I once blame my ADHD for destroying my life, I had done as those around me had done and simply misunderstanding that too most is invisible disease. However, with compassion, empathy and love it has become a new available resource to those who ask, because parents, friends and family members of us with ADHD need help with translation, and chance to process new information. I think most people struggling to understand what it is to have ADHD typically are in roles where children are concern. Being and Adult with ADHD is not something most people come across, but someone who truly has had an opportunity to take classes find perspective and well connect the dots is even rarer. I feel right now I am one of few in the world that is an expert on ADHD. And so these classes and the development taking place with Don Baker is revolutionary, and I grateful every single minute that he had put together such an amazing resource for a community that does not have a strong support system.
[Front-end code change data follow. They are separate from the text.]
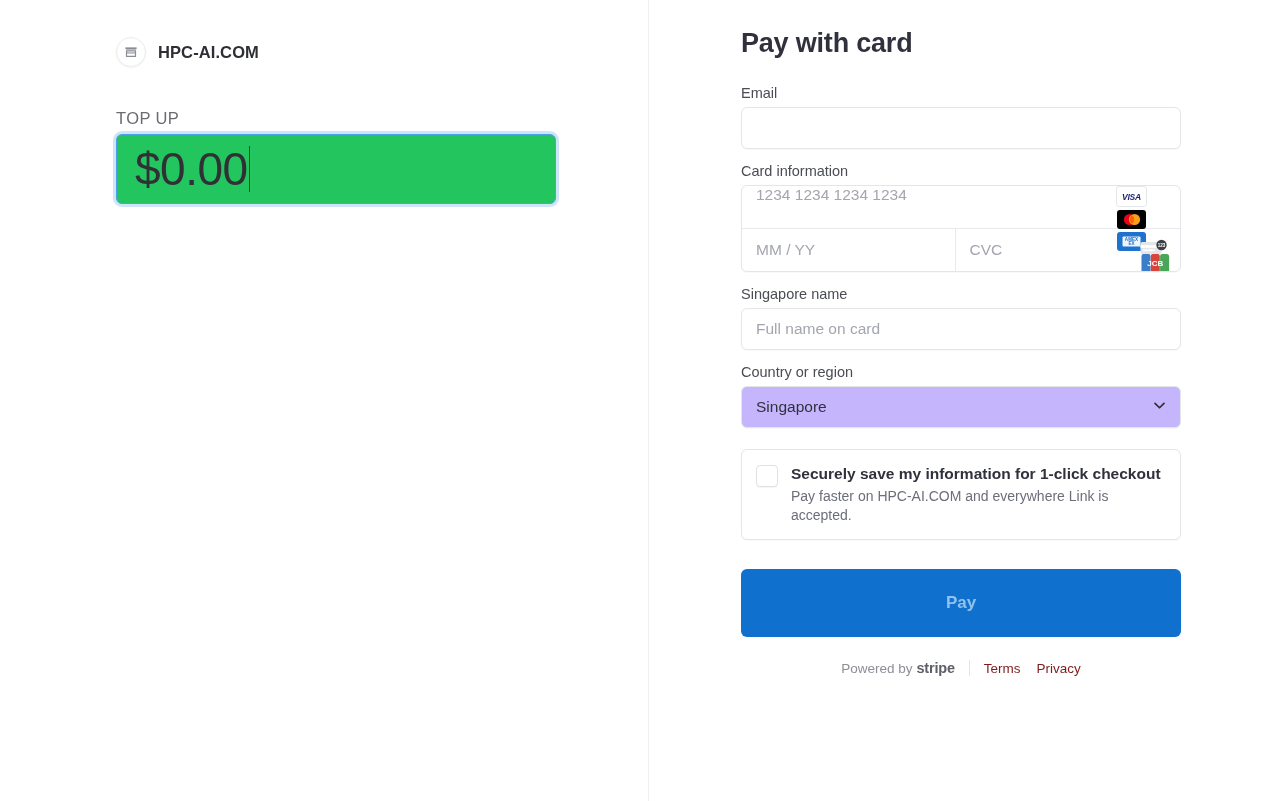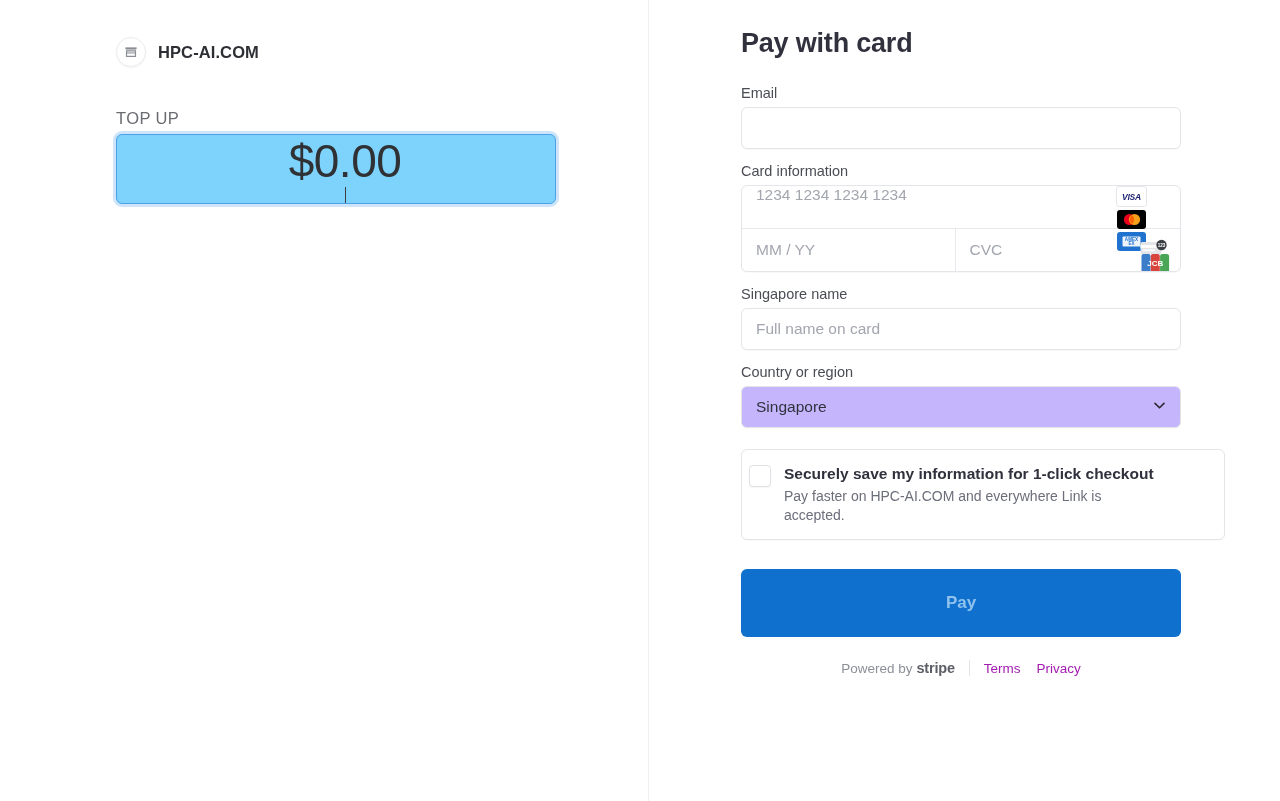--- a/index.html
+++ b/index.html
@@ -67,26 +67,25 @@
     line-height: 20px;
   }
 
   .amount-field {
     margin-top: 6px;
     width: 440px;
     height: 70px;
     box-sizing: border-box;
     border: 1px solid #4d9fe8;
     border-radius: 6px;
-    background: #7dd3fc;
+    background: #22c55e;
     box-shadow: 0 0 0 3px rgba(78,160,232,0.28);
     display: flex;
     align-items: center;
     padding-left: 18px;
-    flex-direction: column;
   }
   .amount-value {
     font-size: 46px;
     color: #303134;
     line-height: 52px;
     font-weight: 400;
     letter-spacing: -0.5px;
   }
   .caret {
     display: inline-block;
@@ -199,27 +198,27 @@
     align-items: center;
     justify-content: space-between;
     padding: 0 13px 0 14px;
     font-size: 15.5px;
     color: #30313d;
   }
 
   
   .save-box {
     margin-top: 21px;
-    width: 484px;
+    width: 440px;
     box-sizing: border-box;
     border: 1px solid #e4e5e9;
     border-radius: 6px;
     background: #ffffff;
     box-shadow: 0 1px 1px rgba(0,0,0,0.028);
-    padding: 14px 14px 14px 7px;
+    padding: 14px 14px 14px 14px;
     display: flex;
     gap: 13px;
   }
   .save-checkbox {
     width: 20px;
     height: 20px;
     flex: none;
     border: 1px solid #e0e1e6;
     border-radius: 4px;
     background: #ffffff;
@@ -267,21 +266,21 @@
     align-items: center;
     justify-content: center;
     gap: 14px;
     font-size: 13.5px;
     color: #8d8f98;
   }
   .powered { display: flex; align-items: baseline; gap: 4px; }
   .stripe-word { font-weight: 700; color: #5d5f68; font-size: 14.5px; letter-spacing: -0.2px; }
   .foot-sep { width: 1px; height: 16px; background: #e3e4e8; }
   .foot-links { display: flex; gap: 16px; }
-  .foot-link { color: #a21caf; text-decoration: none; text-align: right; }
+  .foot-link { color: #7f1d1d; text-decoration: none; text-align: right; }
 
   
   .badge {
     width: 29px;
     height: 19px;
     border-radius: 3px;
     display: flex;
     align-items: center;
     justify-content: center;
     overflow: hidden;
Therefore, for those cynical about if ADHD does exist, well perhaps there is reason for caution. However is not it as important to have a safe supportive environment for people to not feel judged and explore and find their own answer. Even those struggling with cynical ideas have been rejected by another person and do know that pain. Therefore, so perhaps with that knowledge we redefine the anger that is driving these arguments and help to create a support system where people can openly ask questions and people like me can help to answer them. Communication is the key to connecting communities that truly both desire and need questions answered, and for the other side to have a safe place to grow, develop, and reach their full potential in life. Everyone deserves to be happy, and the frustration felt by both sides based on a misunderstanding.
Change takes place one person at a time, thank you Don!
We are a type; It is not a ‘disorder’, unless we accept that the contrived order of the world around us is what constitutes normality; if we accept that being ‘normal’, is being like those who are unlike us as we try to carry on in the synthetic way that is modern life (at least in developed countries) It is not a disorder, just like being gay is not a defect; although, much like ADHD – it interferes with a general and or traditional perception of what is considered social normal. Enough is enough. Accept who you are and make the world work for you for a change (I’m sure the world will be a better place for it).
Feel very low…. it appears that I have ADHD, dyslexia and dyscalcula… suffered terribly at school with very little help… it destroyed my professional career… I’ve never been able to pass word and number tests and have no qualifications…. never found a path in life and very few people understand….. people find me interesting and intelligent and then I let myself down by forgetting the simplest of things or making childish mistakes….. my enthusiasm overtakes my abilities and I end up being frustrated and disheartened with the world…. just want to hide from everything most of the time…….
I don’t know if I’m just having a hard time or if I am super emotional because I am overwhelmed. I have felt different my entire life, mentally that is to say. I somehow managed to go nearly 40 years without being diagnosed with any particular psychological labeling. In my community diagnoses is frowned upon and is even met with disbelief by elders. I just know that my life is a shambles and it shouldn’t be as I am smart, intuitive and creative, but my brain is always switching gears a problem I’ve had since a child that I didn’t truly acknowledge until now. Thank you for your open letter.
Thanks for responding, Simply’me. I appreciate your feedback.